Volvieron a retomar la cena y siguieron conversando toda la velada. Se preparaban para una buena noche, ajenos a lo que pasaría unos días más tarde…
La semana previa a la deseada fiesta, todo transcurría con normalidad. Los chicos cada uno con sus pequeñas rayadas pasaban el día entre partidillos de fútbol, cervezas en el bar y tardes de póker y videojuegos. Las chicas los acompañaban en lo que podían y cuando no, se iban a dar largos paseos por las afueras del pueblo y se contaban sus experiencias. En uno de esos paseos Zurka le dio una sorpresa a las otras:
-Chicas ¿os acordáis de aquel novio que os conté que tenía?
-Sí–respondieron las dos a la vez.
-Pues lo dejamos hace un mes…-confesó Zurka.
-¿Pero si llevabais mucho tiempo juntos no?-preguntó Nice.
-Sí pero ya no iba bien. Por eso he vuelto este verano al pueblo con vosotros, necesitaba volver a mis raíces y pasármelo bien con mis amigos para olvidarme-dijo Zurka.

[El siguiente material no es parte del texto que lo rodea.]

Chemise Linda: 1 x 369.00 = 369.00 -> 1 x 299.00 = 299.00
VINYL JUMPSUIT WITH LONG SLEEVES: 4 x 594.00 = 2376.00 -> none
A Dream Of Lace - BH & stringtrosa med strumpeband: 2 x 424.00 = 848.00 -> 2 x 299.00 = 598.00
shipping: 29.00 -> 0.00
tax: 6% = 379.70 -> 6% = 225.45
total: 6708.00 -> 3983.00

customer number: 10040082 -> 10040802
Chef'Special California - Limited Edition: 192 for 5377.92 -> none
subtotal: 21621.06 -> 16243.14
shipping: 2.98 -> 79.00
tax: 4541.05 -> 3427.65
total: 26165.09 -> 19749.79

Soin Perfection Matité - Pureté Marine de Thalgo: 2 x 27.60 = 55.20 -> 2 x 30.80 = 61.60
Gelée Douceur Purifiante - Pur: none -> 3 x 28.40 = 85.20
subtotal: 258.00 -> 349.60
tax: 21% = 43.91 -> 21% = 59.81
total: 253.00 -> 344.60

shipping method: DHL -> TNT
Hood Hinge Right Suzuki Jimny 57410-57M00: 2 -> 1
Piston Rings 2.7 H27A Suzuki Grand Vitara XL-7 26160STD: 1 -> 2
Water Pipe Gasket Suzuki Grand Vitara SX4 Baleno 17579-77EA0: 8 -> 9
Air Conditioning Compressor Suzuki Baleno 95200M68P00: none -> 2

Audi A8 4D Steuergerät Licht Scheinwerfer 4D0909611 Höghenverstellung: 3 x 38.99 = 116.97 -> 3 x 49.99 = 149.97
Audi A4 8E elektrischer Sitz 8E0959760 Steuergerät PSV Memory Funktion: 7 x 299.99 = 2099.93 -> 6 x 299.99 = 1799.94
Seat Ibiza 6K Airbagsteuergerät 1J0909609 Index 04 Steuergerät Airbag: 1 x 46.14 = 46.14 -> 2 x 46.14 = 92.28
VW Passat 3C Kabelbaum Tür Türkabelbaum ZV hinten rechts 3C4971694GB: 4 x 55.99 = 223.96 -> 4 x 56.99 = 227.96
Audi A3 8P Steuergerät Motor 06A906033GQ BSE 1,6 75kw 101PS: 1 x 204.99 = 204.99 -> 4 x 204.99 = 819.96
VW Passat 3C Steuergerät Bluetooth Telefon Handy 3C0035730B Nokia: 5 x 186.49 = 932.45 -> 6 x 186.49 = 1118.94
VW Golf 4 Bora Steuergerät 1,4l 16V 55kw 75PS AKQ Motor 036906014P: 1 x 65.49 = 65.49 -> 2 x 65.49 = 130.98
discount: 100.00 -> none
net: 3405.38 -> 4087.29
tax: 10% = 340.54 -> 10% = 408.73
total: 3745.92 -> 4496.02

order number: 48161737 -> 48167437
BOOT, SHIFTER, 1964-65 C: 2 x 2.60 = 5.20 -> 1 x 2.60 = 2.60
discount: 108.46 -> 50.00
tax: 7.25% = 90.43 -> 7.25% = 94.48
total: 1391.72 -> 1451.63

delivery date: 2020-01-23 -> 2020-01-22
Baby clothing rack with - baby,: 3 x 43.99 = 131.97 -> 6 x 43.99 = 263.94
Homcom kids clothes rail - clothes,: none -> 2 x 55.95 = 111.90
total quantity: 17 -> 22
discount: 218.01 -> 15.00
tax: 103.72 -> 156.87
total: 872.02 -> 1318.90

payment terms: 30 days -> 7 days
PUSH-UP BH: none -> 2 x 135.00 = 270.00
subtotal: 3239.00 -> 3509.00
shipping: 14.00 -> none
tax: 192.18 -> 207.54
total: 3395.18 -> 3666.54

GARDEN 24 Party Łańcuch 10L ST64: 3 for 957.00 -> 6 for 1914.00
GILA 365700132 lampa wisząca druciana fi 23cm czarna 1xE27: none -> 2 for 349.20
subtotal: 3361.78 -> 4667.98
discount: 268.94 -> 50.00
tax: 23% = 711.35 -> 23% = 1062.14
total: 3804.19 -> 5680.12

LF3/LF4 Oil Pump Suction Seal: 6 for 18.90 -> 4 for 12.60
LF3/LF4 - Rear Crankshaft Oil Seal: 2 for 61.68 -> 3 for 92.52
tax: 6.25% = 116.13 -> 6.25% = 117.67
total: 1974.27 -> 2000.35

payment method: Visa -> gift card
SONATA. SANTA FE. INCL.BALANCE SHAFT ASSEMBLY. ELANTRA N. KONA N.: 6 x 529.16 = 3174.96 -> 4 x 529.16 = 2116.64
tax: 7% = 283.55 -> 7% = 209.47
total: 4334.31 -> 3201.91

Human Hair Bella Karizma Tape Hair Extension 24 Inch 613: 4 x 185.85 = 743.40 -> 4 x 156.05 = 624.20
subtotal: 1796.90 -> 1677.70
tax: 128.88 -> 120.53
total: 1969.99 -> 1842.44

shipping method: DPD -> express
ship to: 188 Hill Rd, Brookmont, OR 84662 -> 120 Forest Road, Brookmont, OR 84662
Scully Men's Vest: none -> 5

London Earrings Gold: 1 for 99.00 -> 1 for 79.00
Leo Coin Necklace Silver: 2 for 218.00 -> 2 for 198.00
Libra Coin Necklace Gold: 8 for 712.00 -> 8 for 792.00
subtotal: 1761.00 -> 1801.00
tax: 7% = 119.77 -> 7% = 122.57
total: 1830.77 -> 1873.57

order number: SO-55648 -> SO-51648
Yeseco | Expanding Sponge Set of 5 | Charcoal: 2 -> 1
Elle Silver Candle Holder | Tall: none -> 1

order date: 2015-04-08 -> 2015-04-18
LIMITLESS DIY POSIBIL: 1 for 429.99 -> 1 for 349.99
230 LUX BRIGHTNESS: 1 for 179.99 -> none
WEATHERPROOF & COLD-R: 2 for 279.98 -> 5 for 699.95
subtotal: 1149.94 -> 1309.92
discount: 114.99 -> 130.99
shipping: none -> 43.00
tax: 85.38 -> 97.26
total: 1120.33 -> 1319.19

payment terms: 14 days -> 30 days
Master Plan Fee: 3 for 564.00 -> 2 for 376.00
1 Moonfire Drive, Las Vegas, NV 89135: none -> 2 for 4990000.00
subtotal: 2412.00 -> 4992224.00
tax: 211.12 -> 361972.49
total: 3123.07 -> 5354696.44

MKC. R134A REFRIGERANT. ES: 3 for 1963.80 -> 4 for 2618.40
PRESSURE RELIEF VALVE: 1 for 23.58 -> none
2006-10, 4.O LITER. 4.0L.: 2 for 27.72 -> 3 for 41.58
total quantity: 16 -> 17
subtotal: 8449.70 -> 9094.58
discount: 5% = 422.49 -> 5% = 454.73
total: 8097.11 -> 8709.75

-Pues no te preocupes que aquí estamos nosotras y los chicos para ayudarte a sacar una sonrisa-dijo Satis.
-¿Y tú Nice qué tal de hombres?-preguntó Zurka.
-Pues no me quejo, nada serio y viviendo la vida-respondió con una risa floja.
-Oye Gadael está muy guapo ahora, podríais intentar alguna algo con él-sugirió Satis empezando a reír.
-Satis hija cállate que estás más guapa-dijo Zurka.
-Si si, pero yo he visto a Nice mirarlo con ojitos-dijo Satis.
-¿¡Yo!? Pero que dices Satis, estás loca…-respondió Nice sobresaltada a la vez que sonrojada.
-¡Ay mamá! ¡Que aquí hay amor!-gritó Zurka.
-¡Que no os inventéis cosas! Gadael es solo un amigo…-respondió Nice.
-Bueno ya veremos… -dijo Zurka.
Zurka siempre estaba malmetiendo y era la típica amiga que saca relaciones de donde no las hay. Era la chica más alegre del grupo y siempre estaba de fiesta. Sus borracheras eran conocidas en toda la comarca y sus múltiples novios repartidos por todas esas tierras. Llegado el momento maduró y dejó ese exceso de fiesta a un lado. Salió a estudiar fuera y conoció a un chico muy especial en su clase. Estuvieron saliendo un tiempo y todos creían que aún seguían juntos pero no era así. El novio que parecía un santo se dedicaba a ponerla los cuernos cuando salía de fiesta con sus amigos y Zurka terminó enterándose y acabó la relación. Volviendo a ser soltera de nuevo Zurka tenía más peligro que nunca. La bestia contenida saldría a flote tarde o temprano… En ese mismo momento sonó el móvil de Nice:
-Uy, un sms de Gadael…-dijo mientras Satis y Zurka empezaron a reír-. “Hemos quedado todos para cenar a las 22:00 díselo a las chicas”.
-¿Y por qué te lo manda a ti?-preguntó Satis.
-Adivina…-dijo Zurka.
Nice estuvo pensativa durante todo el camino de vuelta. Cuando llegaron al restaurante los chicos ya estaban allí. Empezaba la cena… y con ella los líos.